Each record below should be set down exactly.

━━━━━ Input data ━━━━━

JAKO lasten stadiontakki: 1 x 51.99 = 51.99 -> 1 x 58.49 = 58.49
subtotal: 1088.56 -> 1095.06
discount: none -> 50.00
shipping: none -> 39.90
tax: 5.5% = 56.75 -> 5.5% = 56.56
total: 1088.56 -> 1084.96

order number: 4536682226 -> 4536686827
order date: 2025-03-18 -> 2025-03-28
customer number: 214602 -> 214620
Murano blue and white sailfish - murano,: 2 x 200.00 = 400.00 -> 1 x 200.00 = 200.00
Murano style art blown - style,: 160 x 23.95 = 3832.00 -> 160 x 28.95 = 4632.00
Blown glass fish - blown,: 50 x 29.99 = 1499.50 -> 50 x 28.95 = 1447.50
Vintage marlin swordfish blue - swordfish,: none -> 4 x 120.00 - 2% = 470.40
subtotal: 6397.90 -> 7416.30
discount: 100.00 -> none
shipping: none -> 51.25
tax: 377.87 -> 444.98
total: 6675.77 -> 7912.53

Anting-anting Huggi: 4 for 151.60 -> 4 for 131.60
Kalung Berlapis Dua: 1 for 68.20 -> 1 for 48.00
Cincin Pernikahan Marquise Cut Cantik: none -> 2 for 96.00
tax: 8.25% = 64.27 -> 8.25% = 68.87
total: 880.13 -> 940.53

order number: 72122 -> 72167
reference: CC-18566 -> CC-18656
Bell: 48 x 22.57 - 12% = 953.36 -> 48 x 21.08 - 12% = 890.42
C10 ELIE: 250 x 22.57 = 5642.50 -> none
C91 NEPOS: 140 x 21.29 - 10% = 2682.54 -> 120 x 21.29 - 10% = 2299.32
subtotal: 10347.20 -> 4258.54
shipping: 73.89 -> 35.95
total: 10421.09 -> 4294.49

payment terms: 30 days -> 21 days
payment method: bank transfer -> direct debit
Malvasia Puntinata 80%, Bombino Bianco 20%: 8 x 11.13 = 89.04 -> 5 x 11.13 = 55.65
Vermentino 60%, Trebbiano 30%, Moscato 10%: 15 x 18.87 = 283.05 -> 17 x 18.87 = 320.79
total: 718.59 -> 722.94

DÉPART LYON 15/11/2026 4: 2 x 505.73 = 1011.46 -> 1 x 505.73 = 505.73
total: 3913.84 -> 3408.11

━━━━━

■ Exercise solution:
JAKO lasten stadiontakki: 1 x 51.99 = 51.99 -> 1 x 58.49 = 58.49
subtotal: 1088.56 -> 1095.06
discount: none -> 50.00
shipping: none -> 39.90
tax: 5.5% = 56.75 -> 5.5% = 56.56
total: 1088.56 -> 1084.96

order number: 4536682226 -> 4536686827
order date: 2025-03-18 -> 2025-03-28
customer number: 214602 -> 214620
Murano blue and white sailfish - murano,: 2 x 200.00 = 400.00 -> 1 x 200.00 = 200.00
Murano style art blown - style,: 160 x 23.95 = 3832.00 -> 160 x 28.95 = 4632.00
Blown glass fish - blown,: 50 x 29.99 = 1499.50 -> 50 x 28.95 = 1447.50
Vintage marlin swordfish blue - swordfish,: none -> 4 x 120.00 - 2% = 470.40
subtotal: 6397.90 -> 7416.30
discount: 100.00 -> none
shipping: none -> 51.25
tax: 377.87 -> 444.98
total: 6675.77 -> 7912.53

Anting-anting Huggi: 4 for 151.60 -> 4 for 131.60
Kalung Berlapis Dua: 1 for 68.20 -> 1 for 48.00
Cincin Pernikahan Marquise Cut Cantik: none -> 2 for 96.00
tax: 8.25% = 64.27 -> 8.25% = 68.87
total: 880.13 -> 940.53

order number: 72122 -> 72167
reference: CC-18566 -> CC-18656
Bell: 48 x 22.57 - 12% = 953.36 -> 48 x 21.08 - 12% = 890.42
C10 ELIE: 250 x 22.57 = 5642.50 -> none
C91 NEPOS: 140 x 21.29 - 10% = 2682.54 -> 120 x 21.29 - 10% = 2299.32
subtotal: 10347.20 -> 4258.54
shipping: 73.89 -> 35.95
total: 10421.09 -> 4294.49

payment terms: 30 days -> 21 days
payment method: bank transfer -> direct debit
Malvasia Puntinata 80%, Bombino Bianco 20%: 8 x 11.13 = 89.04 -> 5 x 11.13 = 55.65
Vermentino 60%, Trebbiano 30%, Moscato 10%: 15 x 18.87 = 283.05 -> 17 x 18.87 = 320.79
total: 718.59 -> 722.94

DÉPART LYON 15/11/2026 4: 2 x 505.73 = 1011.46 -> 1 x 505.73 = 505.73
total: 3913.84 -> 3408.11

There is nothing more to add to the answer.